Thread: Re: Optimization for lower(), upper(), casefold() functions.
On Fri, 2025-03-14 at 15:00 +0300, Alexander Borisov wrote: > I tried adding a loop to create tables, and everything looks fine > (v7). > Also removed unnecessary (hanging) global variables. Changed. I used a loop more similar to your first one (hash of arrays), and I left case_map_special outside of the loop. It a different type of array: rather than mapping to a codepoint, it maps to another index, and I think it's a different case (and needs a different comment). > > It's all about not getting too carried away. In my vision these > subroutines (user-defined functions) will have to be moved to perl > module (.pm) in the future, after the patch is committed, so that the > code can be used for Normalization Forms. I prefer to generalize when we have the other code in place. As it was, it was a bit confusing why the extra arguments and subroutines were there. Also, make_ranges() doesn't seem to do what is described in the comment: it produces a single range. I changed "> $limit" to ">= $limit", but then it generates 3 ranges, not two. I rewrote it to be more clear what's going on: * I used new looping logic that, at least to me, seems a bit simpler. * I changed the ranges from an array of 4 elements to a hash with 3 keys, which is more descriptive when using it. * I changed the terminology of a range so that it's Start and End, because $from and $to are used by branches() to mean something else. In branch(): * I got rid of the third element "VALUE" from the range.

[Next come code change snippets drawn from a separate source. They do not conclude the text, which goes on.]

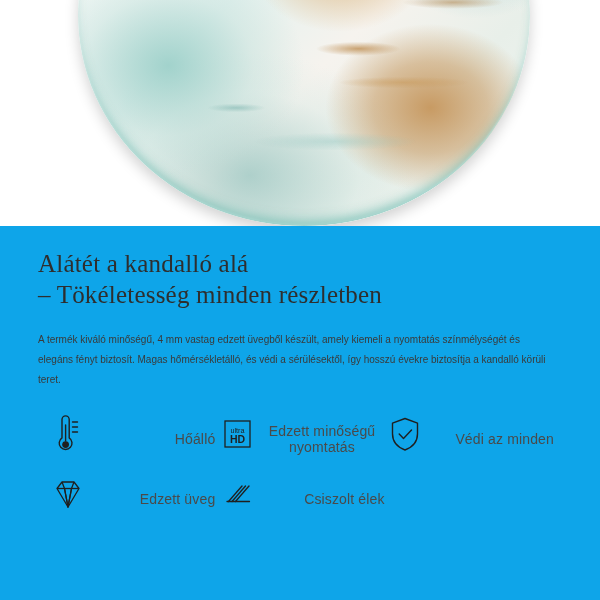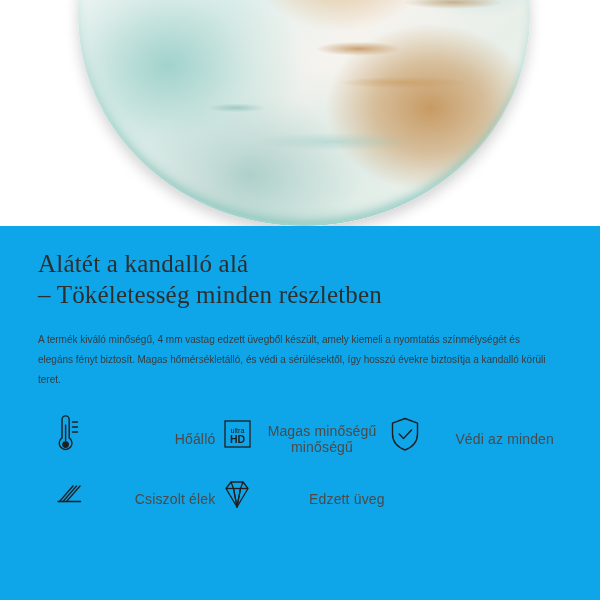--- a/index.html
+++ b/index.html
@@ -165,53 +165,53 @@
       </div>
 
       <div class="feature">
         <div class="feature-icon">
           <svg width="44" height="42" viewBox="0 0 44 42">
             <rect x="10" y="8" width="25" height="26" fill="none" stroke="#1f1f1f" stroke-width="1.3"></rect>
             <text x="22.5" y="19.5" text-anchor="middle" font-family="Liberation Sans, sans-serif" font-size="7.2" fill="#1f1f1f">ultra</text>
             <text x="22.5" y="30" text-anchor="middle" font-family="Liberation Sans, sans-serif" font-size="10.5" font-weight="bold" fill="#1f1f1f">HD</text>
           </svg>
         </div>
-        <div class="feature-label">Magas minőségű minőségű</div>
+        <div class="feature-label">Edzett minőségű nyomtatás</div>
       </div>
 
       <div class="feature">
         <div class="feature-icon">
           <svg width="40" height="42" viewBox="0 0 40 42" fill="none" stroke="#1f1f1f" stroke-width="1.4" stroke-linejoin="round" stroke-linecap="round">
             <path d="M20 5.5 7.5 10.2v10.6c0 8 5.4 13.6 12.5 16.2 7.1-2.6 12.5-8.2 12.5-16.2V10.2z"></path>
             <path d="m14.2 21 4.3 4.4 8-8.4"></path>
           </svg>
         </div>
         <div class="feature-label">Védi az minden</div>
+      </div>
+
+      <div class="feature">
+        <div class="feature-icon">
+          <svg width="44" height="40" viewBox="0 0 44 40" fill="none" stroke="#1f1f1f" stroke-width="1.3" stroke-linejoin="round">
+            <path d="M11 14.5 16 8h12l5 6.5L22 33z"></path>
+            <path d="M11 14.5h22"></path>
+            <path d="m16 8 2.5 6.5L22 33l3.5-18.5L28 8"></path>
+            <path d="M18.5 14.5 22 33l3.5-18.5"></path>
+          </svg>
+        </div>
+        <div class="feature-label">Edzett üveg</div>
       </div>
 
       <div class="feature">
         <div class="feature-icon">
           <svg width="40" height="40" viewBox="0 0 40 40" fill="none" stroke="#1f1f1f" stroke-width="1.3" stroke-linecap="round">
             <path d="M13.5 27.5 27 12"></path>
             <path d="M17 27.5 30.5 12"></path>
             <path d="M20.5 27.5 34 12"></path>
             <path d="M12 27.5h22.5"></path>
           </svg>
         </div>
         <div class="feature-label">Csiszolt élek</div>
       </div>
 
-      <div class="feature">
-        <div class="feature-icon">
-          <svg width="44" height="40" viewBox="0 0 44 40" fill="none" stroke="#1f1f1f" stroke-width="1.3" stroke-linejoin="round">
-            <path d="M11 14.5 16 8h12l5 6.5L22 33z"></path>
-            <path d="M11 14.5h22"></path>
-            <path d="m16 8 2.5 6.5L22 33l3.5-18.5L28 8"></path>
-            <path d="M18.5 14.5 22 33l3.5-18.5"></path>
-          </svg>
-        </div>
-        <div class="feature-label">Edzett üveg</div>
-      </div>
-
 
     </div>
   </div>
 </div>
 
 </body></html>

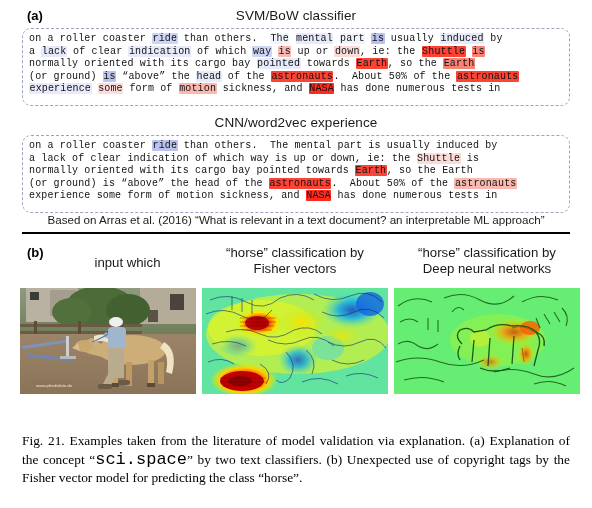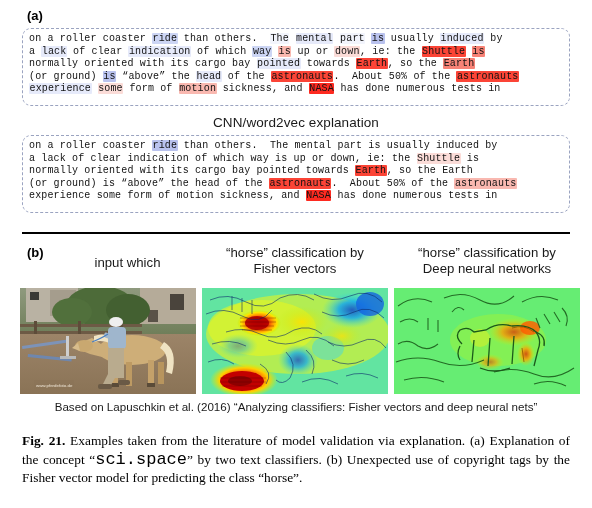--- a/index.html
+++ b/index.html
@@ -90,41 +90,43 @@
 
   
   .caption{
     position:absolute;left:22px;top:432px;width:548px;
     font-family:"Liberation Serif","DejaVu Serif",serif;
     font-size:13.4px;
     line-height:18.5px;
     color:#000;
     text-align:justify;
   }
-  .caption b{font-weight:bold;}
+  .caption b{font-weight:normal;}
   .mono{font-family:"Liberation Mono","DejaVu Sans Mono",monospace;font-size:17px;}
 
   svg{display:block;}
 </style>
 </head>
 <body>
 
 <div class="figure">
 
   <div class="panel-a">
 
     <div class="panel-label label-a">(a)</div>
 
+    <div class="subtitle sub-svm">SVM/BoW classifier</div>
 
     <div class="textbox tb-a" id="svm-box"><div class="tb-line"><span>on a roller coaster </span><span class="hl" style="background: rgb(204, 213, 244);">ride</span><span> than others.  </span><span class="hl" style="background: rgb(242, 244, 252);">The</span><span> </span><span class="hl" style="background: rgb(230, 234, 250);">mental</span><span> </span><span class="hl" style="background: rgb(242, 244, 252);">part</span><span> </span><span class="hl" style="background: rgb(185, 194, 238);">is</span><span> usually </span><span class="hl" style="background: rgb(230, 234, 250);">induced</span><span> by</span></div><div class="tb-line"><span>a </span><span class="hl" style="background: rgb(230, 234, 250);">lack</span><span> of clear </span><span class="hl" style="background: rgb(230, 234, 250);">indication</span><span> of which </span><span class="hl" style="background: rgb(204, 213, 244);">way</span><span> </span><span class="hl" style="background: rgb(249, 184, 176);">is</span><span> up or </span><span class="hl" style="background: rgb(251, 220, 216);">down</span><span>, ie: the </span><span class="hl" style="background: rgb(251, 68, 54);">Shuttle</span><span> </span><span class="hl" style="background: rgb(247, 130, 118);">is</span></div><div class="tb-line"><span>normally oriented with its cargo bay </span><span class="hl" style="background: rgb(230, 234, 250);">pointed</span><span> towards </span><span class="hl" style="background: rgb(251, 68, 54);">Earth</span><span>, so the </span><span class="hl" style="background: rgb(247, 130, 118);">Earth</span></div><div class="tb-line"><span>(or ground) </span><span class="hl" style="background: rgb(185, 194, 238);">is</span><span> “above” the </span><span class="hl" style="background: rgb(230, 234, 250);">head</span><span> of the </span><span class="hl" style="background: rgb(251, 68, 54);">astronauts</span><span>.  About 50% of the </span><span class="hl" style="background: rgb(251, 68, 54);">astronauts</span></div><div class="tb-line"><span class="hl" style="background: rgb(230, 234, 250);">experience</span><span> </span><span class="hl" style="background: rgb(251, 220, 216);">some</span><span> form of </span><span class="hl" style="background: rgb(249, 184, 176);">motion</span><span> sickness, and </span><span class="hl" style="background: rgb(253, 42, 32);">NASA</span><span> has done numerous tests in</span></div></div>
 
-    <div class="subtitle sub-cnn">CNN/word2vec explanation</div>
+    <div class="subtitle sub-cnn">CNN/word2vec experience</div>
 
     <div class="textbox tb-b" id="cnn-box"><div class="tb-line"><span>on a roller coaster </span><span class="hl" style="background: rgb(185, 194, 238);">ride</span><span> than others.  The mental part is usually induced by</span></div><div class="tb-line"><span>a lack of clear indication of which way is up or down, ie: the </span><span class="hl" style="background: rgb(251, 220, 216);">Shuttle</span><span> is</span></div><div class="tb-line"><span>normally oriented with its cargo bay pointed towards </span><span class="hl" style="background: rgb(251, 68, 54);">Earth</span><span>, so the Earth</span></div><div class="tb-line"><span>(or ground) is “above” the head of the </span><span class="hl" style="background: rgb(251, 68, 54);">astronauts</span><span>.  About 50% of the </span><span class="hl" style="background: rgb(249, 184, 176);">astronauts</span></div><div class="tb-line"><span>experience some form of motion sickness, and </span><span class="hl" style="background: rgb(253, 42, 32);">NASA</span><span> has done numerous tests in</span></div></div>
 
+    <div class="cite cite-a">Based on Arras et al. (2016) “What is relevant in a text document? an interpretable ML approach”</div>
   </div>
 
   <div class="divider"></div>
 
   <div class="panel-b"></div>
 
   <div class="panel-label label-b">(b)</div>
 
   <div class="col-head head-1">input which</div>
   <div class="col-head head-2">“horse” classification by<br>Fisher vectors</div>
@@ -319,19 +321,18 @@
         <path d="M142 44 Q152 48 150 58"></path>
         <path d="M86 80 Q100 86 116 80"></path>
       </g>
       <g stroke="#7a4a00" stroke-width="0.8" fill="none" opacity="0.85">
         <path d="M118 40 Q130 36 140 44"></path>
         <path d="M128 60 L130 74"></path>
       </g>
     </svg>
   </div>
 
-  <div class="cite cite-b">Based on Lapuschkin et al. (2016) “Analyzing classifiers: Fisher vectors and deep neural nets”</div>
 
   <div class="caption">
     <b>Fig. 21.</b><span> Examples taken from the literature of model validation via explanation. (a) Explanation of the concept “</span><span class="mono">sci.space</span><span>” by two text classifiers. (b) Unexpected use of copyright tags by the Fisher vector model for predicting the class “horse”.</span>
   </div>
 
 </div>
 
 </body></html>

It was used to be the start of the next range, but there was already code in the caller to look ahead to the next range, so it didn't serve any purpose. * If we rely on some compiler optimizations, it might be possible to simplify branch() a bit, but I'm fine with the way it's done. When looking around, I didn't find a lot of material discussing this generated-branches approach. While it's mentioned a few places, I couldn't even find a consistent name for it. If you know of something where I can read some more analysis, please send a link. Committed. Thank you! Regards, Jeff Davis
Jeff Davis <pgsql@j-davis.com> writes: > Committed. Thank you! crake doesn't like your perl style: ./src/common/unicode/generate-unicode_case_table.pl: Loop iterator is not lexical at line 638, column 2. See page 108 ofPBP. ([Variables::RequireLexicalLoopIterators] Severity: 5) regards, tom lane
On Sat, Mar 15, 2025 at 1:11 PM Tom Lane <tgl@sss.pgh.pa.us> wrote:
Jeff Davis <pgsql@j-davis.com> writes:
> Committed. Thank you!
crake doesn't like your perl style:
./src/common/unicode/generate-unicode_case_table.pl: Loop iterator is not lexical at line 638, column 2. See page 108 of PBP.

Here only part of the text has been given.